İbn Abbas’ın bu sözü Kur’an’a muhatap olan bizler için çok önemlidir. İlahî kelam içerisinde bir çok ayet, belli sebeplere ve belli muhataplara bağlı olarak inmiş olabilir; bu muhatapları ve sebepleri bilmek bize her zaman ayetleri daha iyi anlayabilmemiz için kolaylıklar sağlamaktadır. Ama tefsir ilminde de önemli bir kaide olan; “Sebebin hususiliği, hükmün umumiliğine mani değildir” ilkesi gereği, her ayetin bize konuştuğunu, bize mesajlar verdiğini unutmamalıyız. İşte aklî olgunluğun zirvesinde olan sahabenin büyük bir kısmı Kur’an’a böyle muhatap olurlardı. Onlar inen her ayetin karşısında, “bu ayet bana ne diyor? Bu ayetin vazettiği hakikatin karşısında ben nasıl durmalıyım?” sorusunu sorarlardı.

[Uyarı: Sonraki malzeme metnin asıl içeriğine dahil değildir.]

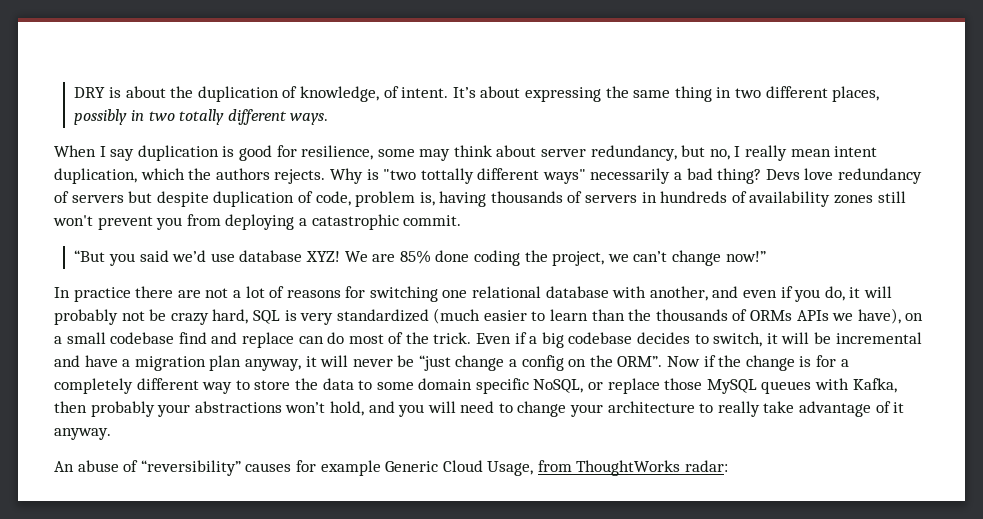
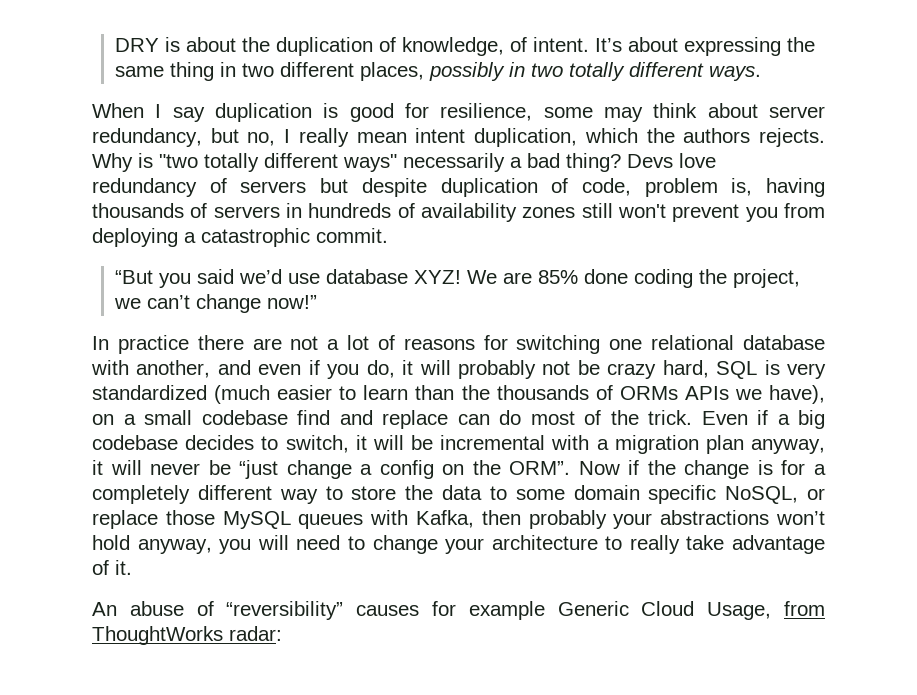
[420,168,474,184] tottally -> [204,153,259,172] totally
[54,355,118,367] and have -> [551,435,590,450] with
[329,401,395,416] hold, and -> [92,535,212,554] hold anyway,
[893,402,905,413] [54,428,111,440] it anyway. -> [115,560,132,575] it.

Geçen haftaki yazımızda bu konuya Sabit b. Kays’tan örnek vereceğimizi söylemiştik. Sabit b. Kaysensarın yiğitlerinden olan ve Peygamber sevdalısı Musab b. Umeyr’in eliyle iman şerbetini içen bir sahabîydi. Bu sahabinin çok gür bir sesi vardı; sıradan bir meseleyi dahi konuşurken, bu gür sedası ile ortalığı inletirdi. Sabit b. Kays ne zaman huzur-u risalete girse, birazda heyecanından sedasına seda katar, Efendimiz’in karşısında adeta kükrerdi. Allah Resulü Sabit’in o gür sedasından hoşlanır ve ne zaman Medine’de bir şeyleri halka duyurmak isterse Sabit’i çağırtır, onun gür sedasını böyle bir iş için kullanırdı. Bu yiğit sahabîHucuratSûresinin ilk ayetleri inince oldukça üzülmüş ve sahabice bir tavır göstererek ayetin muhataplarını dışarıda aramak yerine; “ben” demiş ve kendi duruşunu ayetin mesajı karşısında sorgulamaya başlamıştı. İnen ayetler; “ Ey İman edenler! Seslerinizi Peygamber’in sesi üzerine yükseltmeyin…Yoksa amelleriniz boşa gider” diyordu. Sabit b. Kays bu ayeti duyunca; “artık ben Allah Resulü’nün yanına gidemem; çünkü benim sesim hep o sesine canlar feda olması gereken Efendimiz’in sesinin üstüne çıkıyor” dedi. Sabit b. Kays ayetin ifade etmek istediği asıl mesajı algılayamamış, mesajın zahiri kısmını yani mecazı, hakikat olarak anlamıştı. Bu noktada bu algılayışı sorgulamayacağız, ama burada asıl bizim alacağımız ders Sabit b. Kays’ın ayetin mesajı karşısında nasıl durduğu, nasıl kendini hemen sorumlu hissettiğidir. Bu ayette kastedilenlerin kimler olduğu tefsir kitaplarımızda rivayet edilir. İlgili ayetlerin nüzul sebebi olan şahıslar fiziki yaş olarak büyük, ama rüşd yaşı itibari ile küçük olan bedeviler; Uyeyne b. Hısn, Akra b. Habis gibileridir. Sabit b. Kays ayeti duyduğu zaman, ayette dile getirilen uyarıların muhataplarını dışarıda arıyabilir, tevil edebilir yada benimle alakası yok diyebilirdi. Ama o bunların hiçbirini yapmayarak gıpta edilecek bir aklî olgunlukla kendisini ayetin karşısında sorgulayıp, suçlu ilan etti ve günlerce evinden dışarı çıkmadı. Allah Resulü bu yiğit sahabisinin huzura gelmediğini görünce komşusu Sa’d b. Muaz’a sordu, Sa’d olayı anlatınca Efendimiz “Sabit’i çağırın gelsin” dedi. Sabit huzur-u risalete gelince Efendimiz ayetin kastettiği asıl mesajın ne olduğunu Sabit’in şahsında tüm Müslümanlara açıkladı ve orada Sabit’e bir de müjde verdi: “ Sen Allah yolunda yaşayacak ve yine o yolda şehadet şerbetini içeceksin.”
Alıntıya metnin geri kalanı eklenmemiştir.